## Assignment
Print every record exactly, omitting all pictures.

## Data to examine
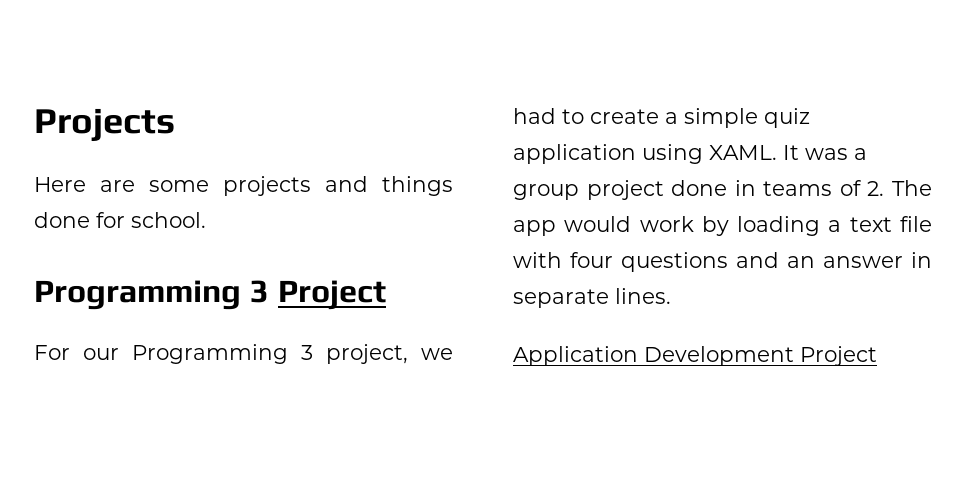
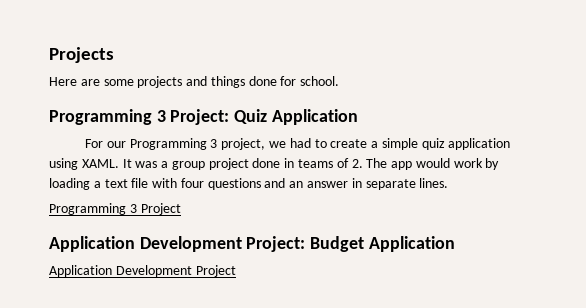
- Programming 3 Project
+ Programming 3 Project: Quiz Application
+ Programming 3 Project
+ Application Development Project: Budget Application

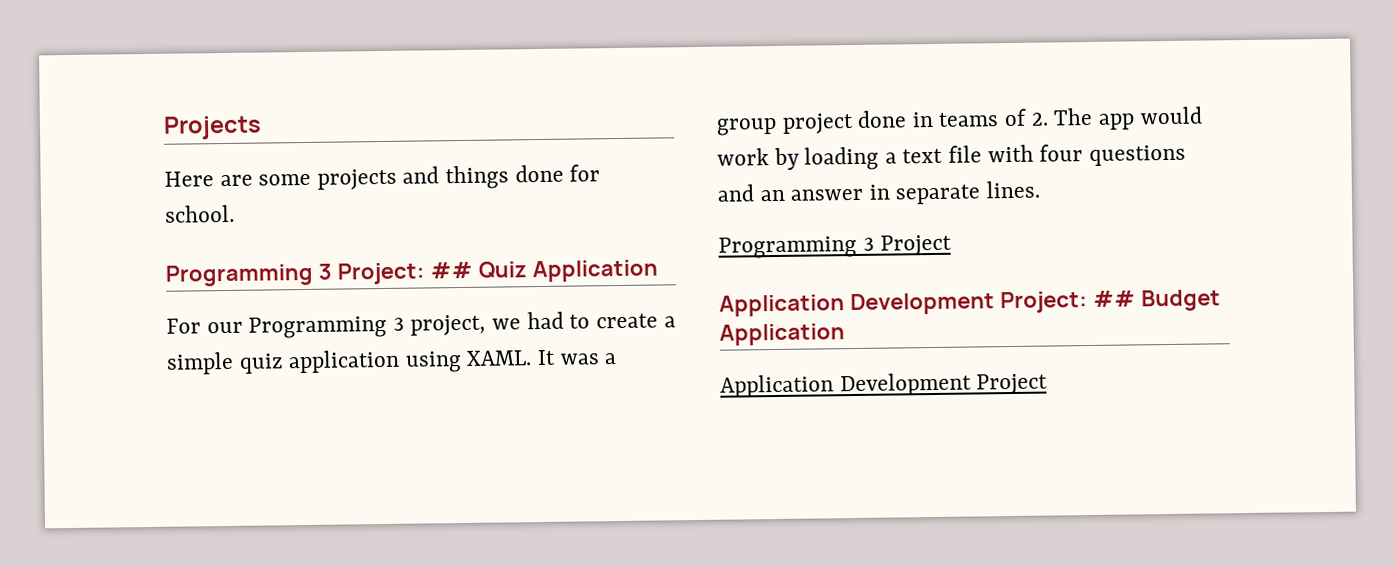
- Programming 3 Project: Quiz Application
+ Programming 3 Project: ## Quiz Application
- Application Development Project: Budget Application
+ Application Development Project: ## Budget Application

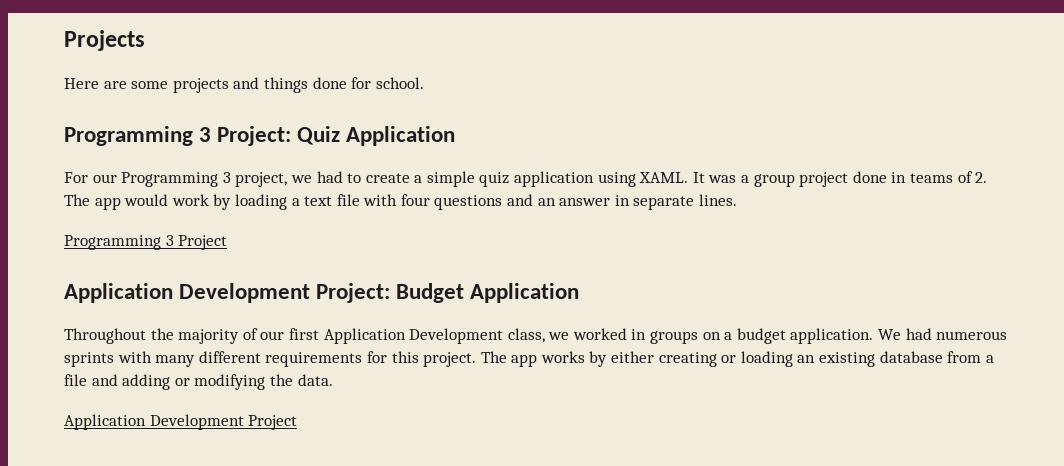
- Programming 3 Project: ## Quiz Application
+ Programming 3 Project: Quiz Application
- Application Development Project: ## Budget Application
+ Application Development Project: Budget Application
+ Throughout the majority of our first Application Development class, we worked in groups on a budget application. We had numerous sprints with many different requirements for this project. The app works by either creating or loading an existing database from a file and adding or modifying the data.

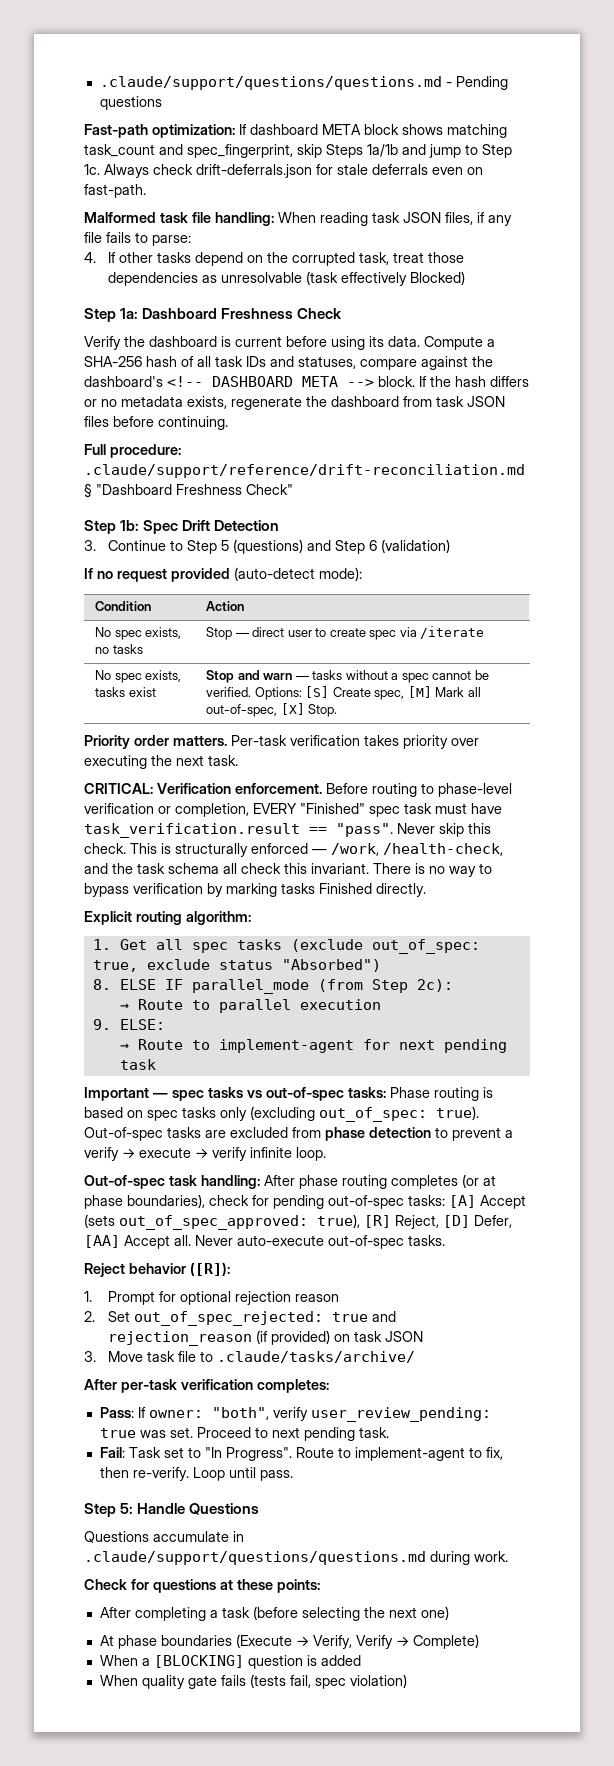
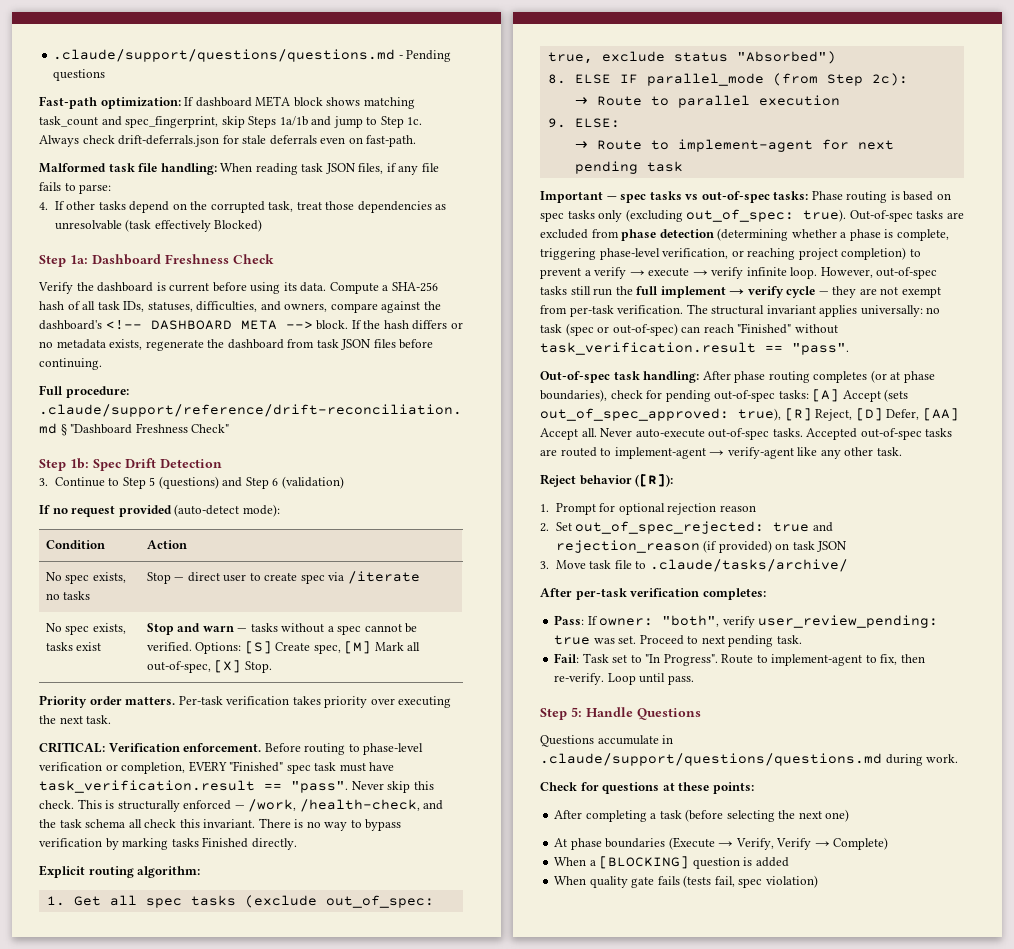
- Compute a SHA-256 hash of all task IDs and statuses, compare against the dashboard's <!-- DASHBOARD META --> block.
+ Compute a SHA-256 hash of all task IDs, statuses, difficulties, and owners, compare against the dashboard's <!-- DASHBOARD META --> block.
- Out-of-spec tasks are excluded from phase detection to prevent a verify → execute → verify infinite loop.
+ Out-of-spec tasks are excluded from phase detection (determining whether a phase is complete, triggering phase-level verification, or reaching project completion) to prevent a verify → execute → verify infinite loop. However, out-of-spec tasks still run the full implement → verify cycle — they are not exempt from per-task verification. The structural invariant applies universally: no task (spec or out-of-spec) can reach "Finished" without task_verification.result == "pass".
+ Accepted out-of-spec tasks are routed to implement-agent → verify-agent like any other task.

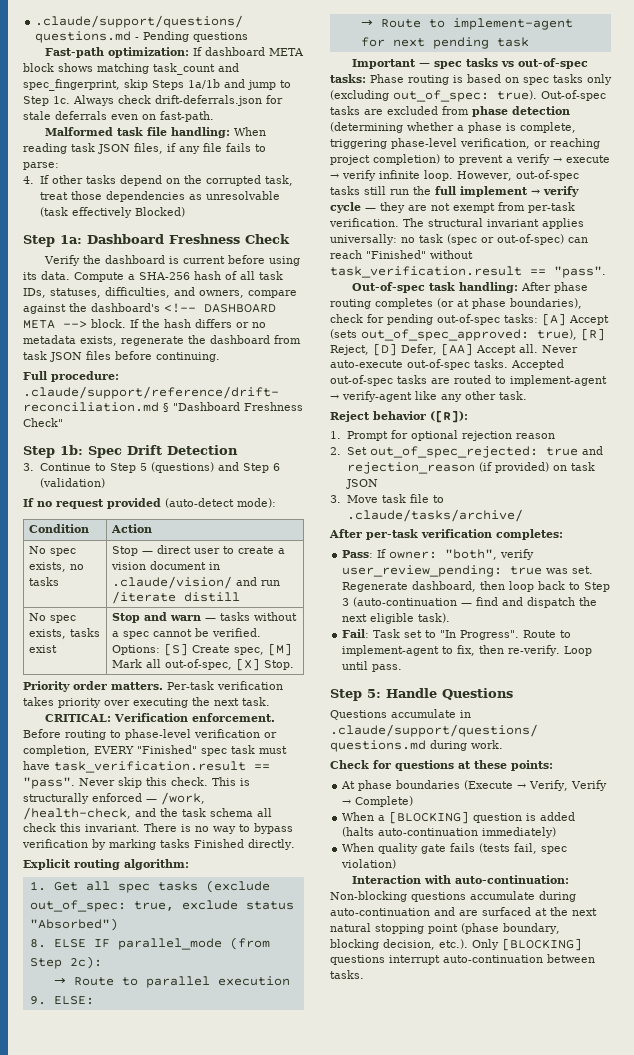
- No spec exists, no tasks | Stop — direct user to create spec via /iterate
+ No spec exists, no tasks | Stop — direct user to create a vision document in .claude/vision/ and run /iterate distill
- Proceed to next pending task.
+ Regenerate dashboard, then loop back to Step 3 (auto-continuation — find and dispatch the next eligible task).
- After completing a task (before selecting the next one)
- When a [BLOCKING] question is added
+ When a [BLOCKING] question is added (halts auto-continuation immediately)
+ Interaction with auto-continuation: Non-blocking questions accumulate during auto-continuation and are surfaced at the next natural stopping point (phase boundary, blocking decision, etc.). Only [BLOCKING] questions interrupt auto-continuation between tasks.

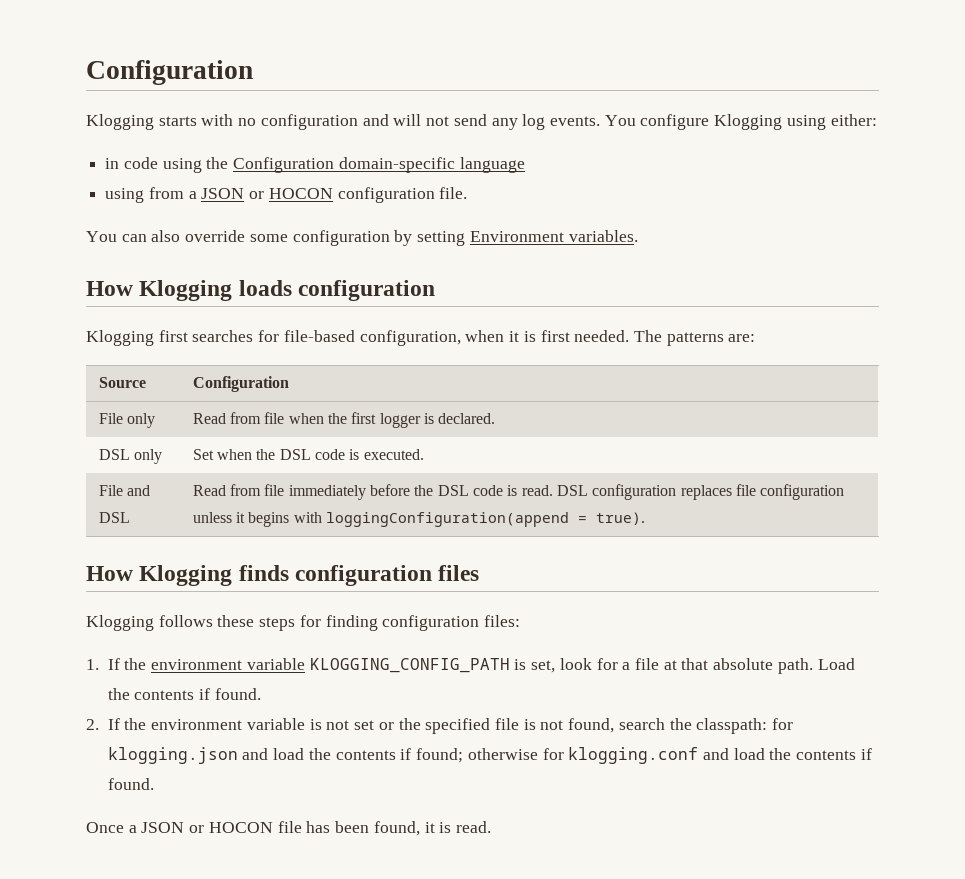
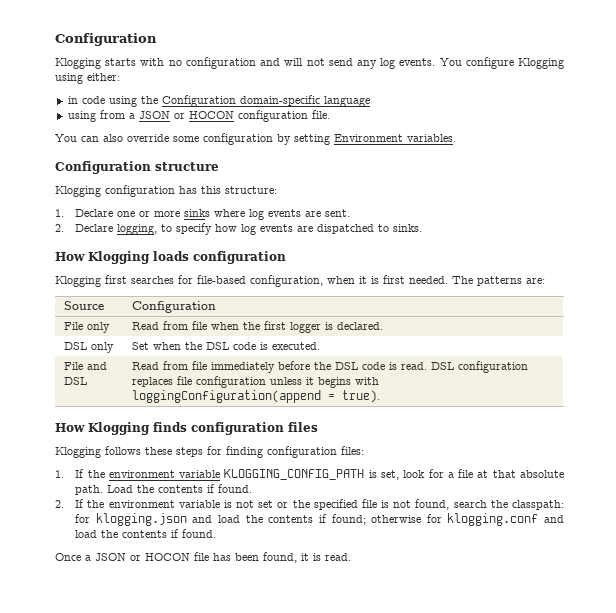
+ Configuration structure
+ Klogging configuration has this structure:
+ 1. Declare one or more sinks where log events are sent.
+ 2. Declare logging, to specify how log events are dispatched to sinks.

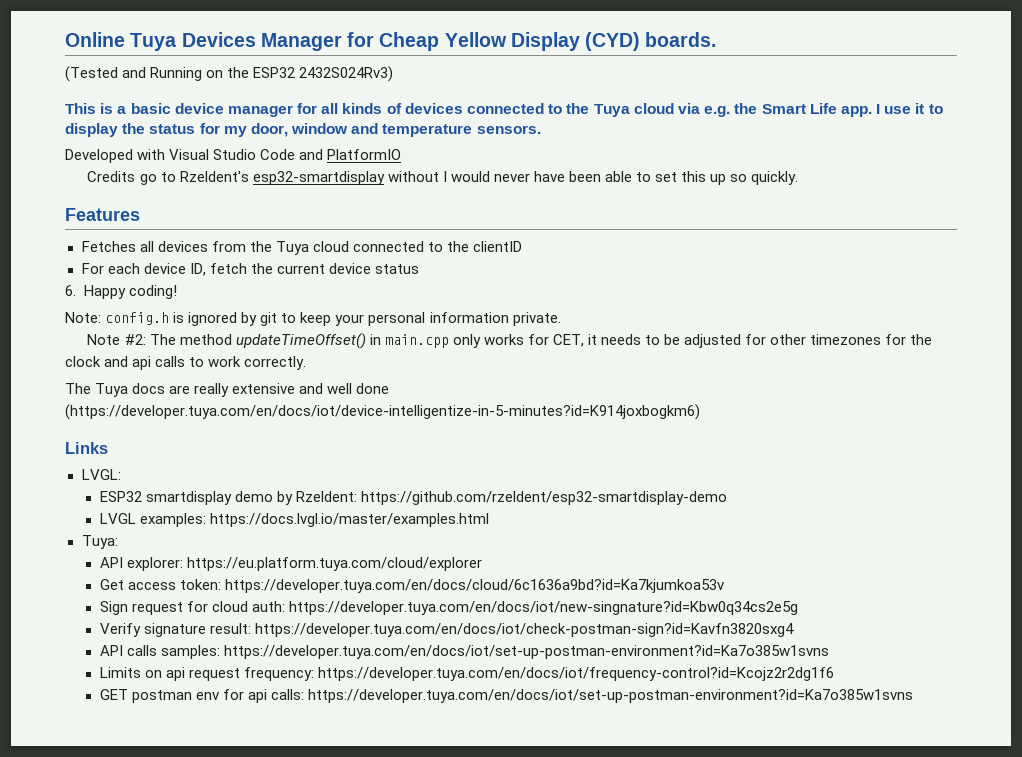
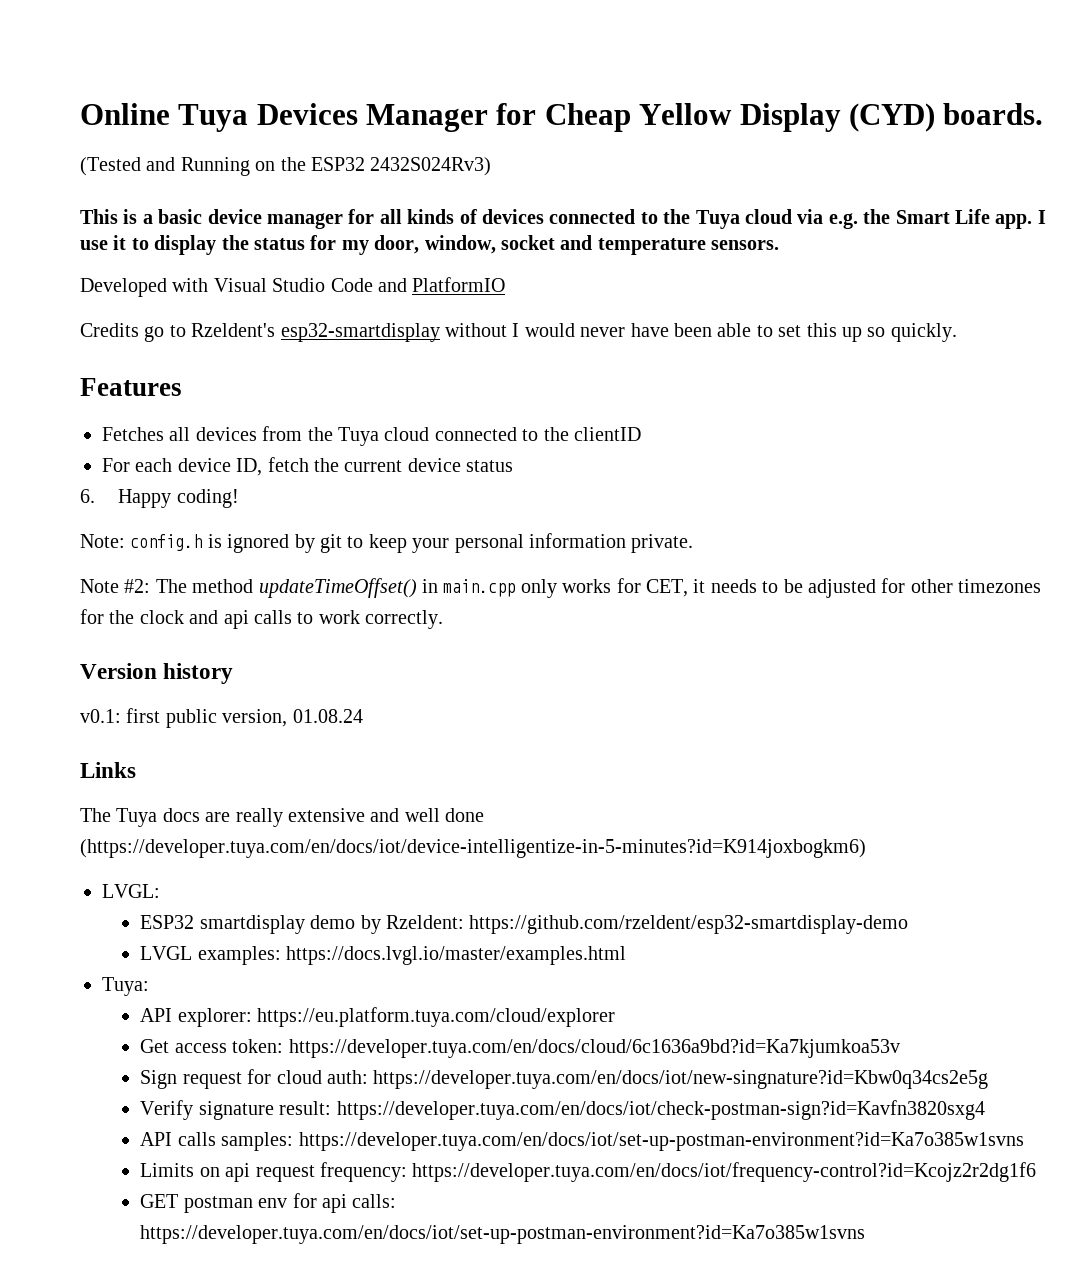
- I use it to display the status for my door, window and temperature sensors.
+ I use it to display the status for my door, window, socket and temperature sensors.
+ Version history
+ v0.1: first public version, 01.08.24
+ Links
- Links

## Finished exercise
- Programming 3 Project
+ Programming 3 Project: Quiz Application
+ Programming 3 Project
+ Application Development Project: Budget Application

- Programming 3 Project: Quiz Application
+ Programming 3 Project: ## Quiz Application
- Application Development Project: Budget Application
+ Application Development Project: ## Budget Application

- Programming 3 Project: ## Quiz Application
+ Programming 3 Project: Quiz Application
- Application Development Project: ## Budget Application
+ Application Development Project: Budget Application
+ Throughout the majority of our first Application Development class, we worked in groups on a budget application. We had numerous sprints with many different requirements for this project. The app works by either creating or loading an existing database from a file and adding or modifying the data.

- Compute a SHA-256 hash of all task IDs and statuses, compare against the dashboard's <!-- DASHBOARD META --> block.
+ Compute a SHA-256 hash of all task IDs, statuses, difficulties, and owners, compare against the dashboard's <!-- DASHBOARD META --> block.
- Out-of-spec tasks are excluded from phase detection to prevent a verify → execute → verify infinite loop.
+ Out-of-spec tasks are excluded from phase detection (determining whether a phase is complete, triggering phase-level verification, or reaching project completion) to prevent a verify → execute → verify infinite loop. However, out-of-spec tasks still run the full implement → verify cycle — they are not exempt from per-task verification. The structural invariant applies universally: no task (spec or out-of-spec) can reach "Finished" without task_verification.result == "pass".
+ Accepted out-of-spec tasks are routed to implement-agent → verify-agent like any other task.

- No spec exists, no tasks | Stop — direct user to create spec via /iterate
+ No spec exists, no tasks | Stop — direct user to create a vision document in .claude/vision/ and run /iterate distill
- Proceed to next pending task.
+ Regenerate dashboard, then loop back to Step 3 (auto-continuation — find and dispatch the next eligible task).
- After completing a task (before selecting the next one)
- When a [BLOCKING] question is added
+ When a [BLOCKING] question is added (halts auto-continuation immediately)
+ Interaction with auto-continuation: Non-blocking questions accumulate during auto-continuation and are surfaced at the next natural stopping point (phase boundary, blocking decision, etc.). Only [BLOCKING] questions interrupt auto-continuation between tasks.

+ Configuration structure
+ Klogging configuration has this structure:
+ 1. Declare one or more sinks where log events are sent.
+ 2. Declare logging, to specify how log events are dispatched to sinks.

- I use it to display the status for my door, window and temperature sensors.
+ I use it to display the status for my door, window, socket and temperature sensors.
+ Version history
+ v0.1: first public version, 01.08.24
+ Links
- Links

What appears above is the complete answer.